Whatever else you say about OnTheMarket, you can’t say it’s not consistent, consistent in treating its core membership shabbily.
We already know how it has dropped all the principles it attracted its members with in the first place: high street only, not for profit, cheaper fees for founders etc., etc.
But the recent float has revealed a new and sinister level of ruthlessness in relation to the one other portal rule (OOP). The most controversial aspect of OTM has always been the OOP, now famously subject of a successful court case in OTM’s favour, albeit that the other side has won leave to appeal.
The OOP no longer applies post-float, but only in the case of new joiners like Purplebricks, should it choose to join (perhaps with the enticement of free listings and free shares) and those existing members who have been persuaded - some may use more pejorative terms - into signing up for a new five-year contract.
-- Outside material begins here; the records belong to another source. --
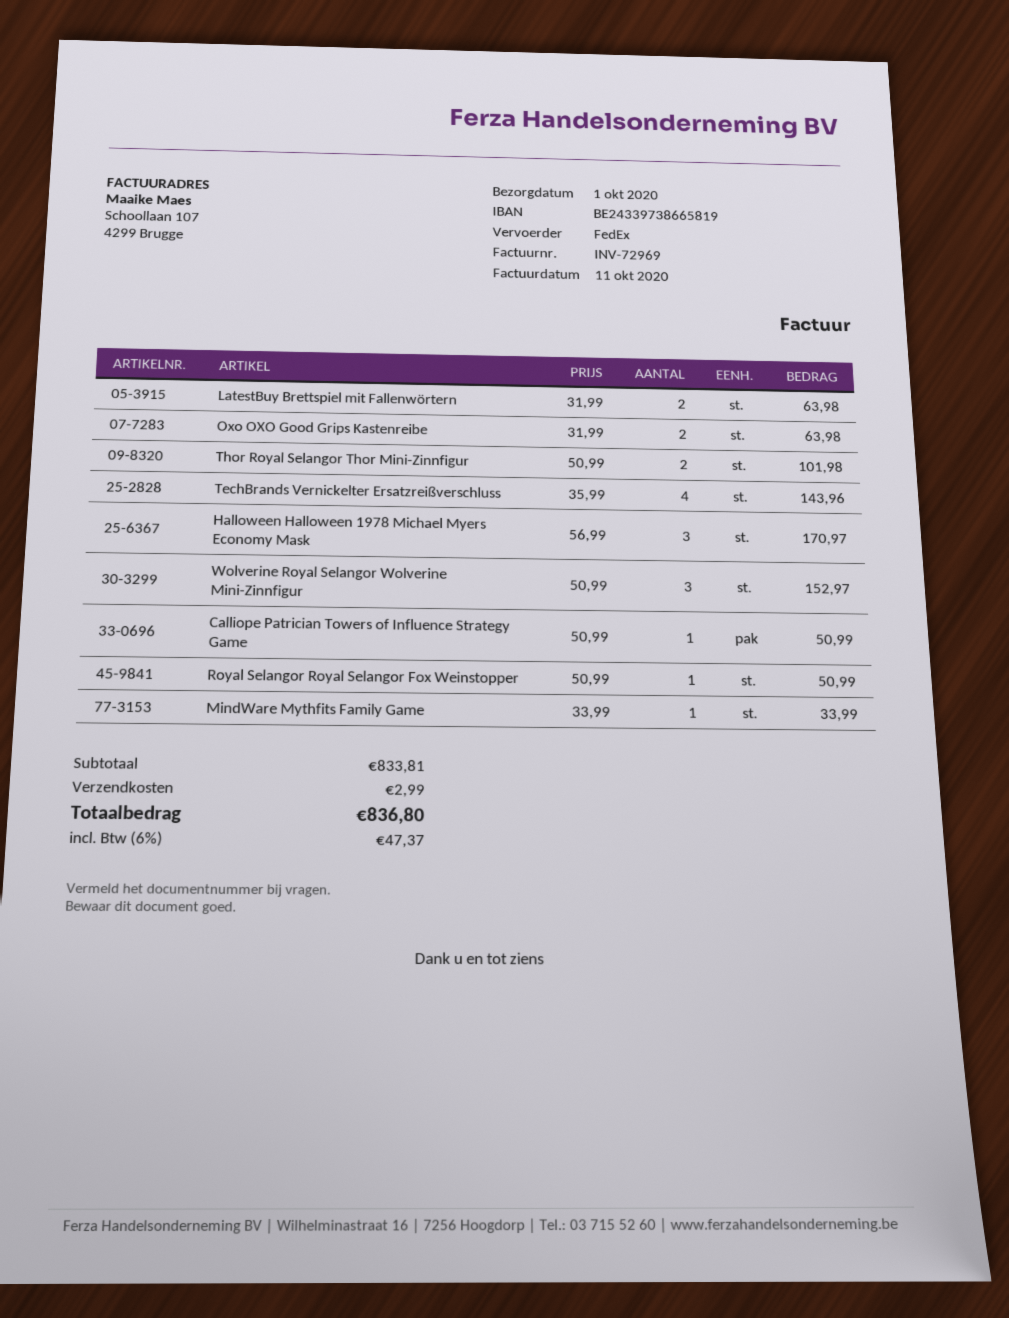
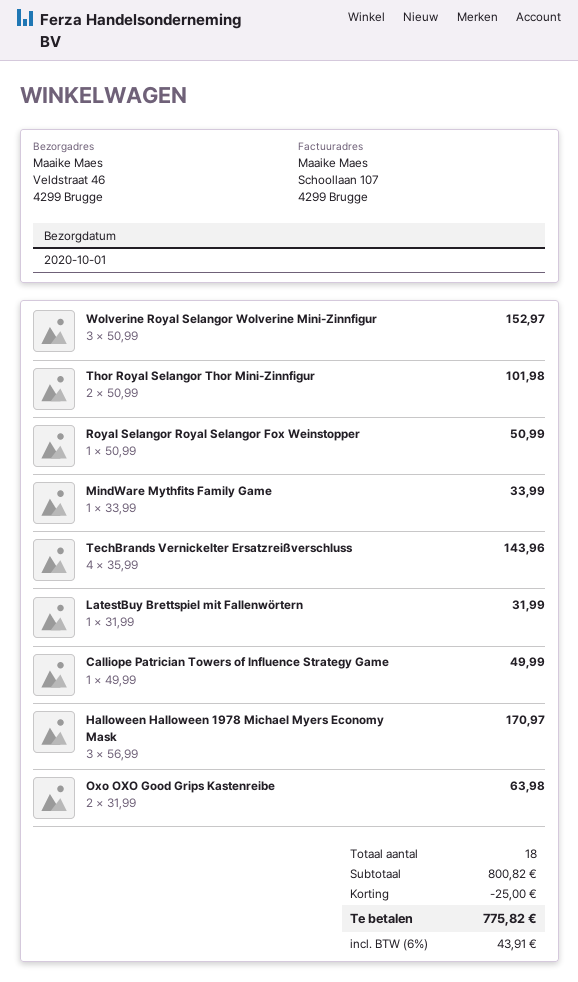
LatestBuy Brettspiel mit Fallenwörtern: 2 x 31.99 = 63.98 -> 1 x 31.99 = 31.99
Calliope Patrician Towers of Influence Strategy Game: 1 x 50.99 = 50.99 -> 1 x 49.99 = 49.99
subtotal: 833.81 -> 800.82
discount: none -> 25.00
shipping: 2.99 -> none
tax: 6% = 47.37 -> 6% = 43.91
total: 836.80 -> 775.82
However, contrary to the impression given in the mainstream press, the OOP rule still applies in full force to original agent members who refused to sign the new contract.
So, what I want to know is how many signed up for another five years? I think this is information any potential investor would be swayed by and may account for the woeful outcome of the float.
My guess is that many existing members are literally waiting at the exit counting the days to the end of their original contracts, hellbent on escape. However, it may equally be that a large percentage have signed for the full five years, either knowingly or not. What is ironic is that the ones who haven’t signed still get their shares and are apparently free to sell them whenever they like! Again, we see a consistency in treating loyal supporters less well than disloyal ones.
What leaves me slack-jawed with amazement is how the management of OnTheMarket think this deliberate alienation of core supporters is a good strategy. Surely even they must realise the amount of antipathy they are creating and what the inevitable outcome must be in two short years?
I really am struggling to see why any new agents will sign up without hugely uncommercial incentives being given. Without a compelling reason, the public won’t give up using Zoopla and Rightmove. Why would they suddenly start using a portal with less listings and less functionality? What’s perceivably in it for them?
Of course, taking this kind of aggressive stand might be considered a commercial decision if OnTheMarket had any kind of plan to offer agents or the public something new and compelling in the meanwhile. This is, however, about as likely as a snowball quenching the fires of hell or the even less likely scenario of replacing Ian Springett with Alison Platt.
Oh well, I guess I shouldn’t really be surprised. After all, I did start this piece with the observation that if OnTheMarket is nothing else at least it is consistent. So no, I won’t be buying OnTheMarket shares when it floats - I think I’ll wait until next Christmas and buy a real turkey instead.